Please use PDO or MySQLi. mysql is depreciated and should not be used on new code

http://php.net/manual/en/function.mysql-query.php

Try this link, it helped me a lot: phpdelusions.net/pdo by @Your-Common-Sense.

I would code it this way:

1: db connection file:

    <?php

    $db = new PDO('mysql:host=yourhost;dbname=dbname', 'username', 'password', array(PDO::MYSQL_ATTR_INIT_COMMAND => "SET NAMES 'UTF8'")); 

    $db->setAttribute(PDO::ATTR_EMULATE_PREPARES, false);
    $db->setAttribute(PDO::ATTR_ERRMODE, PDO::ERRMODE_EXCEPTION);

    ?>

Your SQLConnectionProcess.php should look like this:

    <?php

require ('path/to/db/con.php');

if(isset($_POST['formSubmit'])){
        $cardNO         =   isset($_POST['cardNO']) ? $_POST['cardNO'] : 0;
        $employeeNO     =   isset($_POST['employeeNO']) ? $_POST['employeeNO'] : 0;
        $employeename   =   isset($_POST['employeename']) ? $_POST['employeename'] : "";
        $nationality    =   isset($_POST['nationality']) ? $_POST['nationality'] : "";
        $profession     =   isset($_POST['profession']) ? $_POST['profession'] : "";
        $DOB            =   isset($_POST['DOB']) ? $_POST['DOB'] : "";
        $DOJ            =   isset($_POST['DOJ']) ? $_POST['DOJ'] : "";
        $DOA            =   isset($_POST['DOA']) ? $_POST['DOA'] : "";
        $companycode    =   isset($_POST['companycode']) ? $_POST['companycode'] : 0;
        $sponsorcode    =   isset($_POST['sponsorcode']) ? $_POST['sponsorcode'] : 0;
        $visatype       =   isset($_POST['visatype']) ? $_POST['visatype'] : "";
        $status         =   isset($_POST['status']) ? $_POST['status'] : "";


        $stmt       =   $db->prepare("INSERT INTO employee_info

                                        (EmployeeCardNO,
                                        EmployeeNO,
                                        EmployeeName,
                                        Nationality,
                                        Profession,
                                        DOB,
                                        DOJ,
                                        DOA,
                                        CompanyCode,
                                        SponsorCode,
                                        VisaType,
                                        Status)

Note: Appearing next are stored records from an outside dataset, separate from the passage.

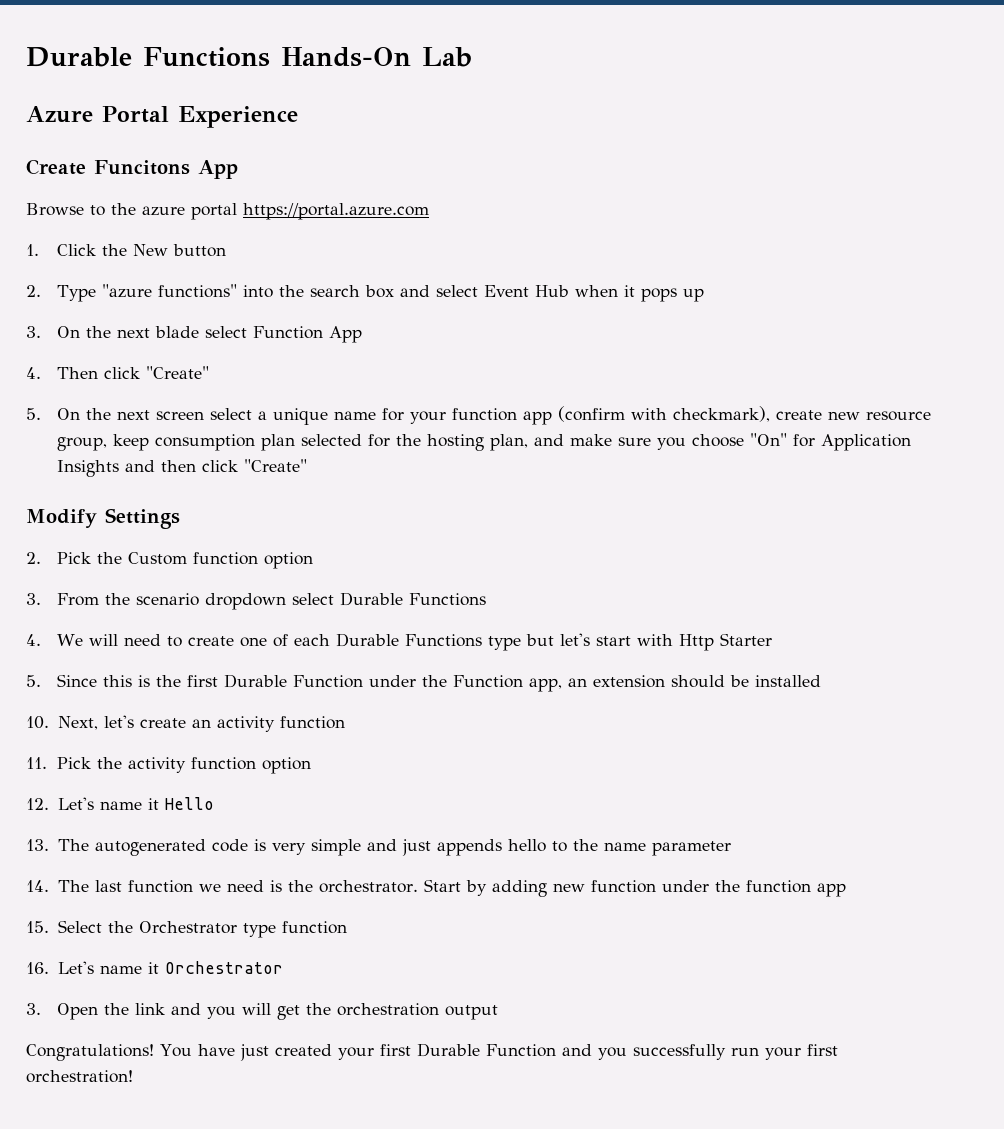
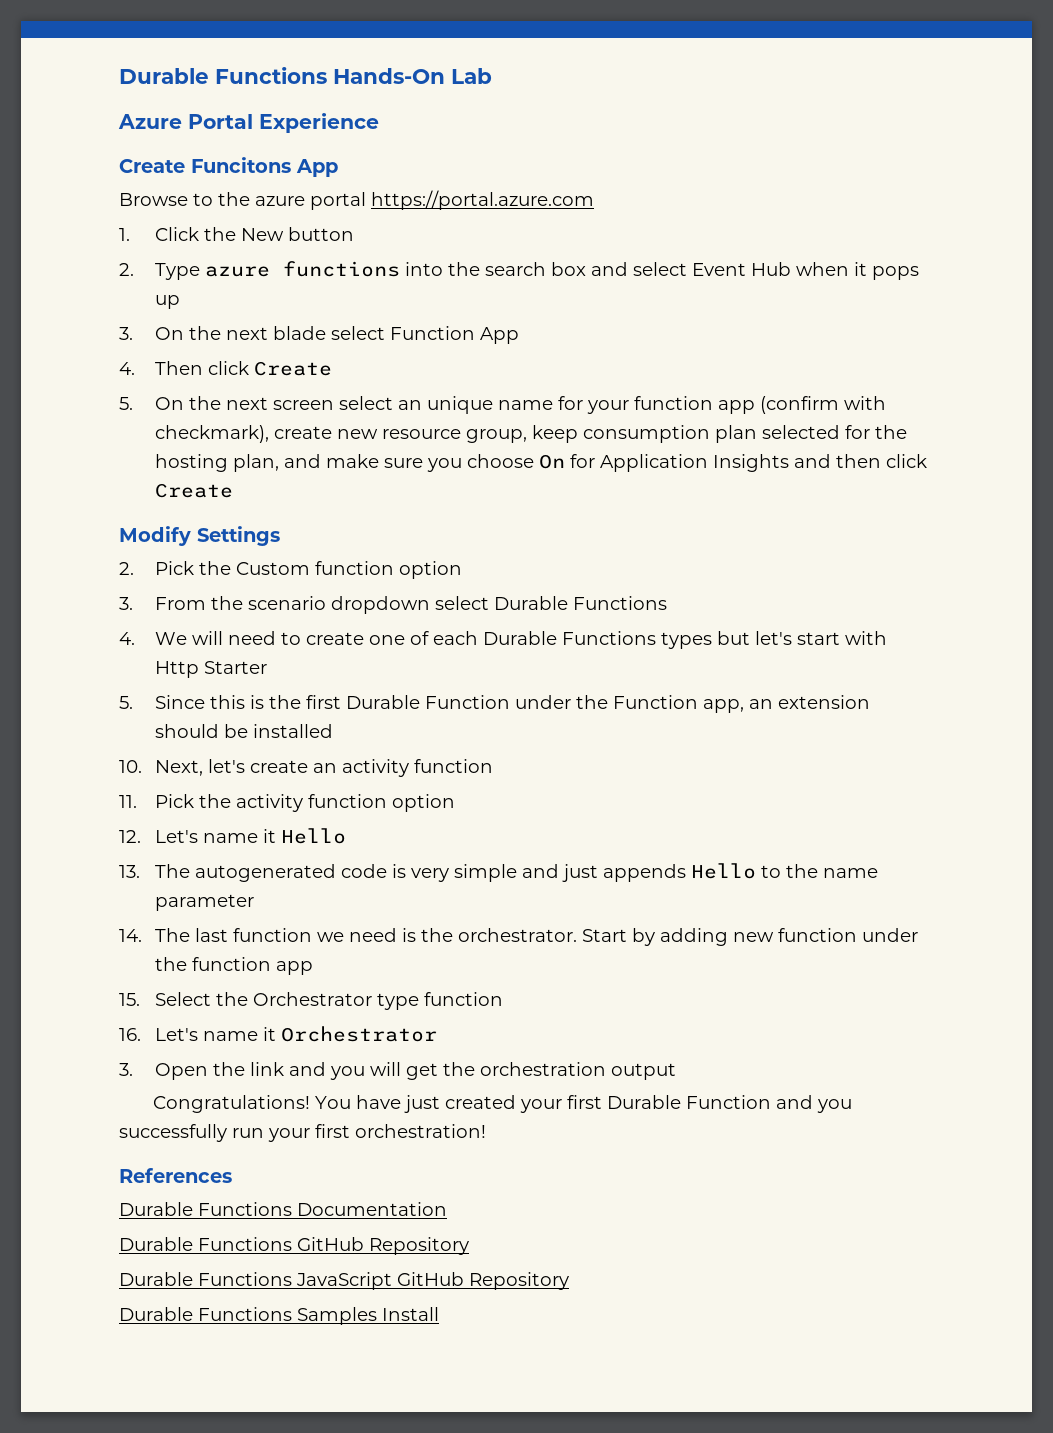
- 2. Type "azure functions" into the search box and select Event Hub when it pops up
+ 2. Type azure functions into the search box and select Event Hub when it pops up
- 4. Then click "Create"
+ 4. Then click Create
- 5. On the next screen select a unique name for your function app (confirm with checkmark), create new resource group, keep consumption plan selected for the hosting plan, and make sure you choose "On" for Application Insights and then click "Create"
+ 5. On the next screen select an unique name for your function app (confirm with checkmark), create new resource group, keep consumption plan selected for the hosting plan, and make sure you choose On for Application Insights and then click Create
- 4. We will need to create one of each Durable Functions type but let's start with Http Starter
+ 4. We will need to create one of each Durable Functions types but let's start with Http Starter
- 13. The autogenerated code is very simple and just appends hello to the name parameter
+ 13. The autogenerated code is very simple and just appends Hello to the name parameter
+ References
+ Durable Functions Documentation
+ Durable Functions GitHub Repository
+ Durable Functions JavaScript GitHub Repository
+ Durable Functions Samples Install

                                        VALUES 

                                        ($cardNO,
                                        $employeeNO,
                                        $employeename,
                                        $nationality,
                                        $profession,
                                        $DOB,
                                        $DOJ,
                                        $DOA,
                                        $companycode,
                                        $sponsorcode,
                                        $visatype,
                                        $status)"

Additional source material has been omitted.